[Start of Attachment]

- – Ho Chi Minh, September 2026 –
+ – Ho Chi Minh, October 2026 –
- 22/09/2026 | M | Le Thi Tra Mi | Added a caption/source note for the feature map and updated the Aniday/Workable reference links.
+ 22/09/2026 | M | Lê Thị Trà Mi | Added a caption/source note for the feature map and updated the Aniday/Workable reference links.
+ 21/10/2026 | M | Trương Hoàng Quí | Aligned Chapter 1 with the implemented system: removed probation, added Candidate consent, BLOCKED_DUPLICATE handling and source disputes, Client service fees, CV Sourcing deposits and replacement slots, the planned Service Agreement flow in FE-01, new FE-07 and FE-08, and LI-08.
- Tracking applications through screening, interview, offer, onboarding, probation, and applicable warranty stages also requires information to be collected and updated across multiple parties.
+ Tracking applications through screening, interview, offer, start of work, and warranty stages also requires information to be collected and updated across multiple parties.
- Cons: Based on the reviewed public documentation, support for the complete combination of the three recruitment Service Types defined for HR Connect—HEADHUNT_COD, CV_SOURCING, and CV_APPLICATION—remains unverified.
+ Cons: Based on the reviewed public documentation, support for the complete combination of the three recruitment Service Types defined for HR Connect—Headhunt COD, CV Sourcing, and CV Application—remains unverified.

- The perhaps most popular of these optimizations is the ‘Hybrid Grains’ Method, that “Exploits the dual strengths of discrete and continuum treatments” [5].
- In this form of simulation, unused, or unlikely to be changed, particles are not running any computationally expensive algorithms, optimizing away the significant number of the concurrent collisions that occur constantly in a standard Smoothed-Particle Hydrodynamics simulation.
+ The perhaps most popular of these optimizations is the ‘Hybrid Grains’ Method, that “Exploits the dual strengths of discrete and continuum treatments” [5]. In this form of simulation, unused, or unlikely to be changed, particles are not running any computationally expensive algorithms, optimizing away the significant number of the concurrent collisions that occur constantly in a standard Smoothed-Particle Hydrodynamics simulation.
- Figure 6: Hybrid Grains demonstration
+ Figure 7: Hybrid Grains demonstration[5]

[End of Attachment]

Extract the first line above and each line after it up to and including the one with "- Cons: Based", please, exactly and with nothing else.

> **Exercise answer**
- – Ho Chi Minh, September 2026 –
+ – Ho Chi Minh, October 2026 –
- 22/09/2026 | M | Le Thi Tra Mi | Added a caption/source note for the feature map and updated the Aniday/Workable reference links.
+ 22/09/2026 | M | Lê Thị Trà Mi | Added a caption/source note for the feature map and updated the Aniday/Workable reference links.
+ 21/10/2026 | M | Trương Hoàng Quí | Aligned Chapter 1 with the implemented system: removed probation, added Candidate consent, BLOCKED_DUPLICATE handling and source disputes, Client service fees, CV Sourcing deposits and replacement slots, the planned Service Agreement flow in FE-01, new FE-07 and FE-08, and LI-08.
- Tracking applications through screening, interview, offer, onboarding, probation, and applicable warranty stages also requires information to be collected and updated across multiple parties.
+ Tracking applications through screening, interview, offer, start of work, and warranty stages also requires information to be collected and updated across multiple parties.
- Cons: Based on the reviewed public documentation, support for the complete combination of the three recruitment Service Types defined for HR Connect—HEADHUNT_COD, CV_SOURCING, and CV_APPLICATION—remains unverified.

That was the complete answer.